In the first couple of episodes of the season, it looked as though Philip was having an easier go of it than his tired and violent wife. Tonight, he was the one looking 10 years older as he examined his own reflection in their bathroom mirror. In addition to the strain of trying to decide if he’ll agree to Oleg’s request and begin actively working against Elizabeth’s mission, it turns out that he may have over-expanded the travel agency.
Where’s Henry (Keidrich Sellati)? Still at boarding school, and doing great at hockey. How long this will last is uncertain, though, because Philip has to call the headmaster to beg for an extension on this term’s tuition payment. Turns out that Henry’s scholarship doesn’t cover the whole cost of the schmancy school, and that the cost of taking over the office next door to the original travel agency and hiring new staff has left Philip low on funds.
In the office, Philip is reading self-help books on actualizing your goals with positive thinking and giving uncomfortable pep talks to his awkward staff. When he eats Chinese food alone at home, he does so poring over a pile of bills. It looks like his current undercover role as “American businessman” might not be a good long-term fit.
Who knows if it’s Elizabeth’s anti-American outburst, getting a taste of home or having a sense that he’s better at espionage than running a business, but Philip decides to say yes to Oleg before the episode ends.
How will his decision affect his marriage? Elizabeth has apparently been visiting Father Andrei (Konstantin Lavysh) and confiding in him. Their conversation suggests that they see each other with some consistency, and he suggests that she bring Philip next time, even though he isn’t a spy anymore. The priest who married them might be able to help reunite them.

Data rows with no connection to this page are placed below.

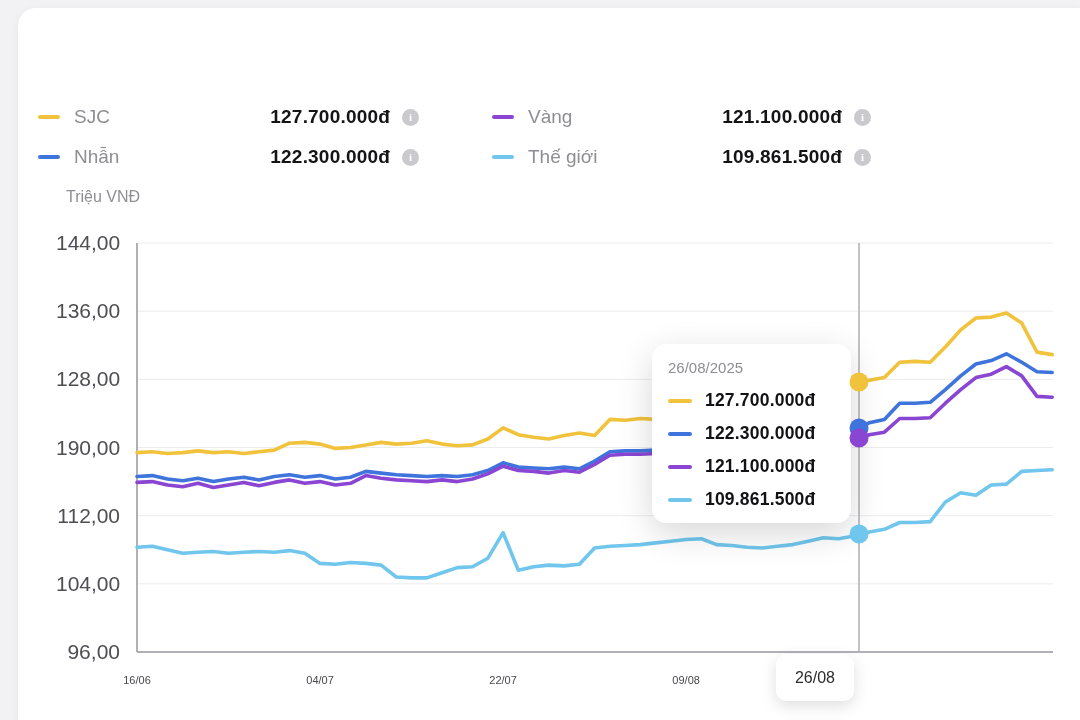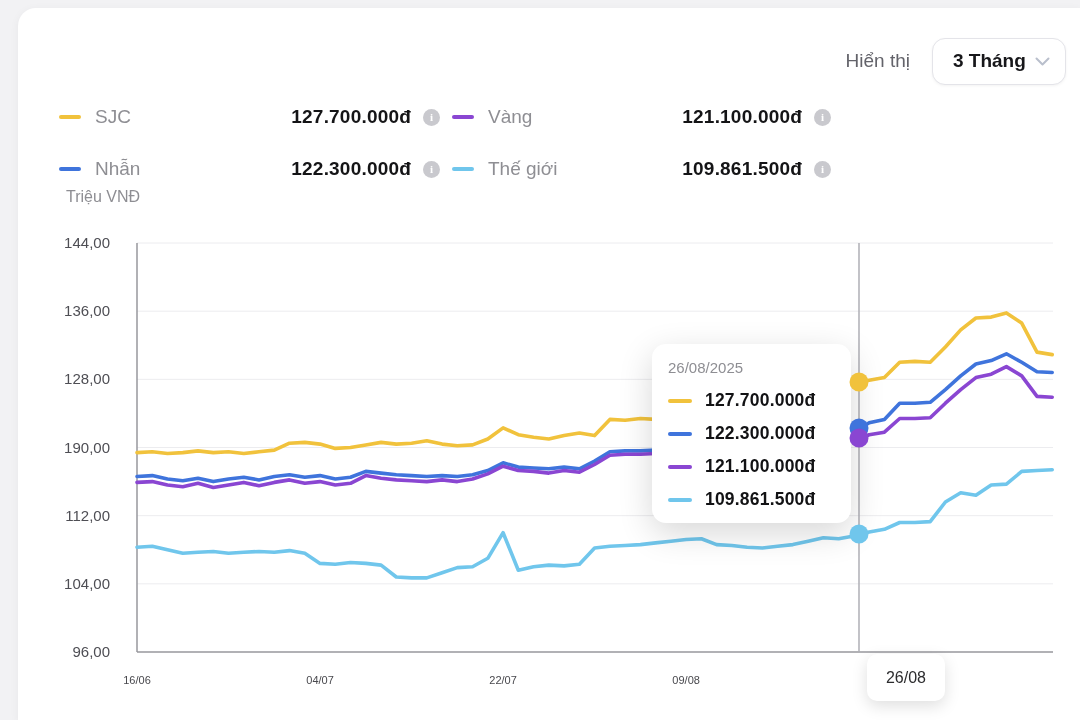--- a/index.html
+++ b/index.html
@@ -96,17 +96,6 @@
   <div class="card"></div>
 
 
-  <div class="header-right">
-    <span class="display-label">Hiển thị</span>
-    <div class="range-select">
-      <span class="value">3 Tháng</span>
-      <span>
-        <svg class="chevron" width="15" height="9" viewBox="0 0 15 9">
-          <polyline points="1.5,1.5 7.5,7.5 13.5,1.5" fill="none" stroke="#B9BFCC" stroke-width="2" stroke-linecap="round" stroke-linejoin="round"></polyline>
-        </svg>
-      </span>
-    </div>
-  </div>
 
   <div class="legend">
     <div class="legend-item">

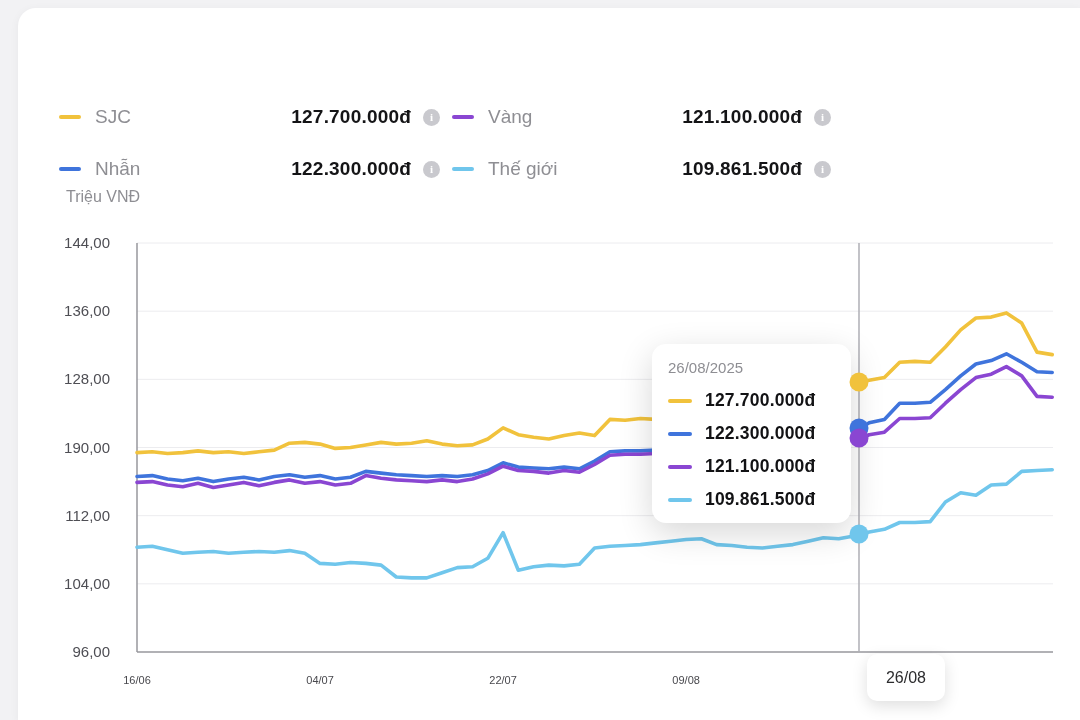--- a/index.html
+++ b/index.html
@@ -37,8 +37,8 @@
   .chevron{display:block;}
   
   .legend{
-    position:absolute;left:59px;top:97px;
-    display:grid;grid-template-columns:381px 379px;column-gap:73px;gap:12px;
+    position:absolute;left:38px;top:97px;
+    display:grid;grid-template-columns:381px 379px;column-gap:73px;
   }
   .legend-item{display:flex;align-items:center;height:40px;}
   .dash{width:22px;height:4px;border-radius:2px;flex:0 0 auto;}

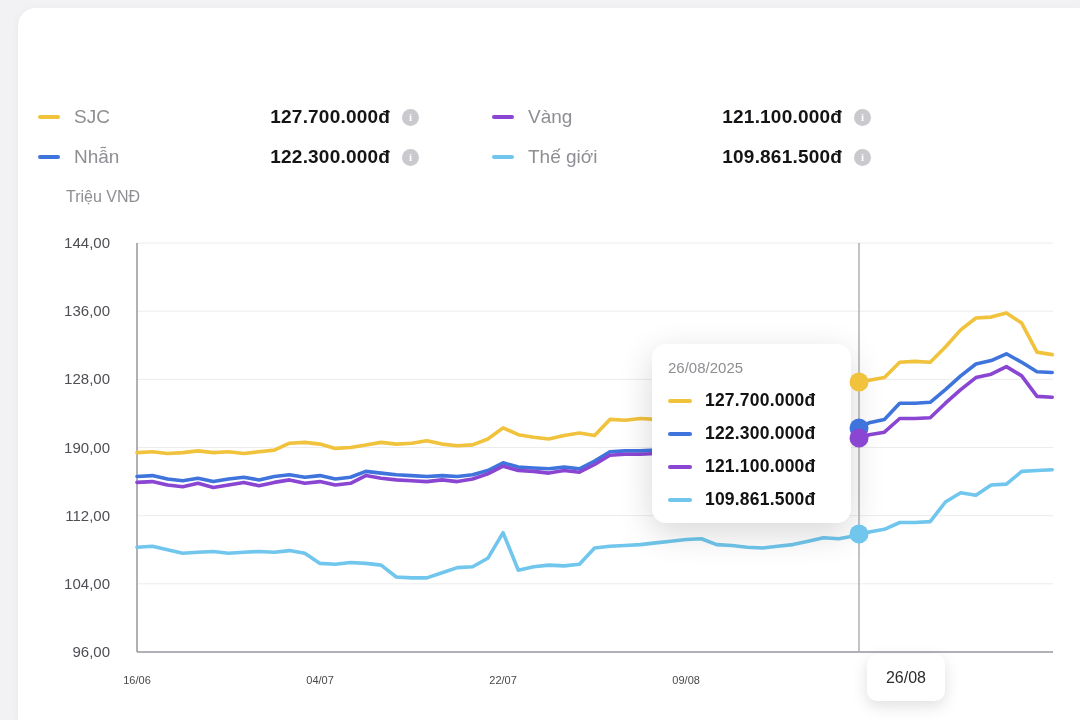--- a/index.html
+++ b/index.html
@@ -54,8 +54,8 @@
   .unit-label{position:absolute;left:66px;top:188px;font-size:16px;color:#8E8E93;}
   #chart-svg{position:absolute;left:0;top:0;z-index:1;pointer-events:none;}
   .y-label{
-    position:absolute;left:46px;width:64px;height:22px;line-height:22px;
-    text-align:right;font-size:15px;color:#4E4E54;z-index:2;
+    position:absolute;left:56px;width:64px;height:22px;line-height:22px;
+    text-align:right;font-size:21px;color:#4E4E54;z-index:2;
   }
   .x-label{
     position:absolute;top:668px;width:80px;height:24px;line-height:24px;

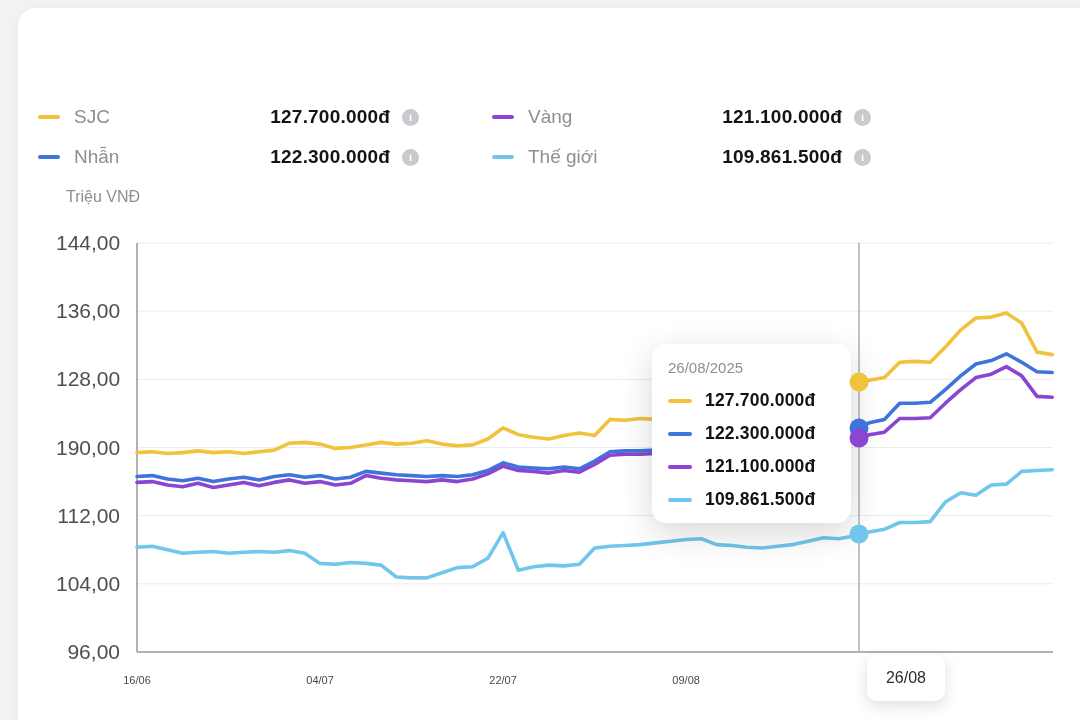--- a/index.html
+++ b/index.html
@@ -153,7 +153,7 @@
       <div class="x-label" style="left: 280.042px;">04/07</div>
       <div class="x-label" style="left: 463.084px;">22/07</div>
       <div class="x-label" style="left: 646.126px;">09/08</div>
-      <div class="x-highlight" style="left: 867px;">26/08</div>
+      <div class="x-highlight" style="left: 776px;">26/08</div>
     </div>
   <div class="chart-plot-area"></div>
 

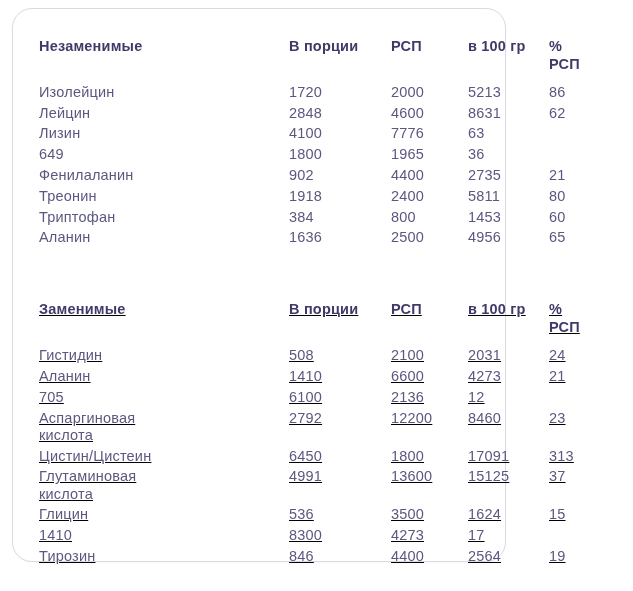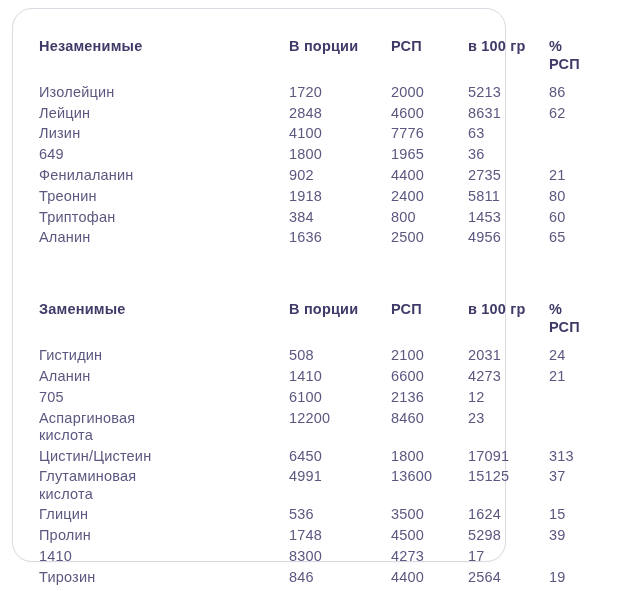--- a/index.html
+++ b/index.html
@@ -42,7 +42,7 @@
     letter-spacing: 0.2px;
     white-space: pre-line;
   }
-  .section + .section { margin-top: 52px; }
+  .section + .section { margin-top: 52px; text-decoration: underline; }
 </style>
 </head>
 <body>

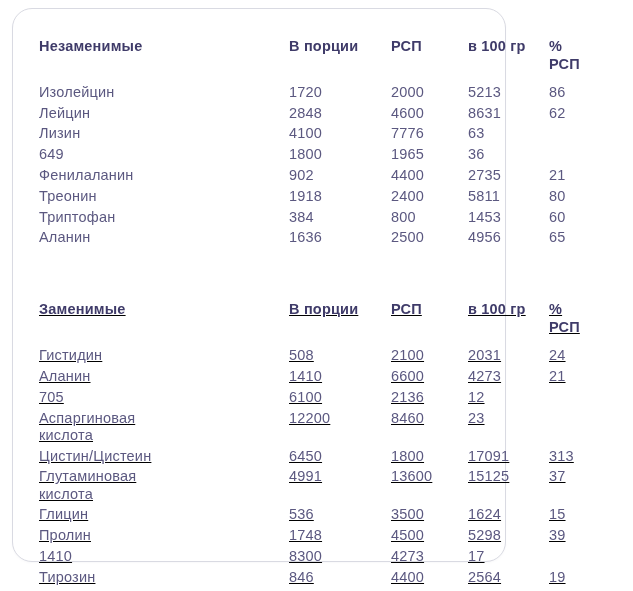--- a/index.html
+++ b/index.html
@@ -144,6 +144,7 @@
     <div class="tr">
       <div class="td">Аспаргиновая
 кислота</div>
+      <div class="td">2792</div>
       <div class="td">12200</div>
       <div class="td">8460</div>
       <div class="td">23</div>

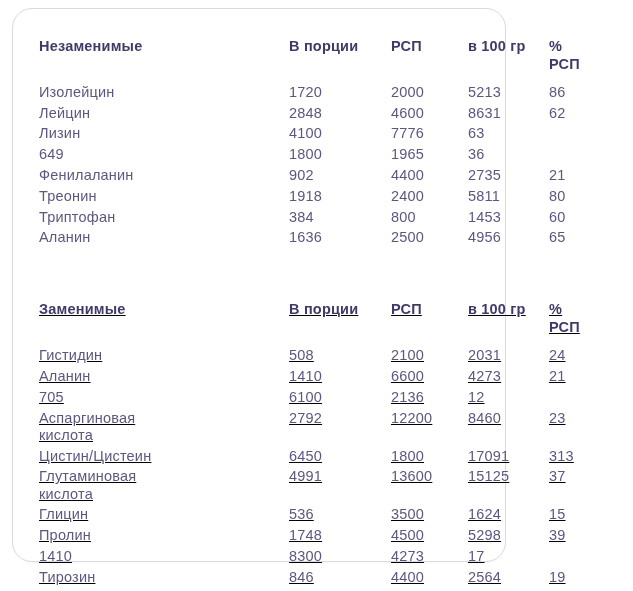--- a/index.html
+++ b/index.html
@@ -172,13 +172,6 @@
       <div class="td">15</div>
     </div>
     <div class="tr">
-      <div class="td">Пролин</div>
-      <div class="td">1748</div>
-      <div class="td">4500</div>
-      <div class="td">5298</div>
-      <div class="td">39</div>
-    </div>
-    <div class="tr">
       <div class="td">1410</div>
       <div class="td">8300</div>
       <div class="td">4273</div>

Meanwhile, over in Stan’s storyline, stupid Sofia (Darya Ekamasova) still wants a divorce and tells Stan that the new man in her life has told her she shouldn’t listen to everything Stan says. Or: She has told a guy at work about her FBI contact. This forces Stan and Agent Aderholt (Brandon J. Dirden) to abort using her and Gennadi (Yuri Kolokolnikov) immediately, out of a concern for his safety.
They bring both of them in, as well as their son Ilya, under the guise of granting them “political immunity.” They’re on their way to witness protection, but it looks like Stan has to spend some more time stuck in the middle as their marriage counselor before they go all the way away.
If the stress of these two jokers complicating his work life isn’t enough, at home he’s got Renee, who is DEFINITELY A SPY, lamenting how dull her job is compared to his. She thinks she’d make a great FBI agent, and she wants to switch careers. (WINK!) Fortunately for Stan, she’s too old to make it in as a new agent.
And then it isn’t just Philip who is meeting with Oleg. Prodded by Agent Aderholt, Stan seeks Oleg out at his hotel to let him know that his presence is on the FBI’s radar and to apologize for the trouble caused by his tape and the CIA a while back. Oleg admits nothing about why he’s there, forgives nothing about the danger Stan put him in and reminds Stan harshly of what happened to Nina. Still sure Oleg isn’t just in DC to attend a class, Stan advises him not to do whatever it is he’s there to do, which we know is to help ensure an end to the Cold War.
Notable music placement of the week: Leonard Cohen’s “Dance Me to the End of Love.” I don’t see a lyrical reason that jumps out, but the music is pitch-perfect as it underscores Elizabeth doing murder in a hotel and Philip heading out to meet with Oleg.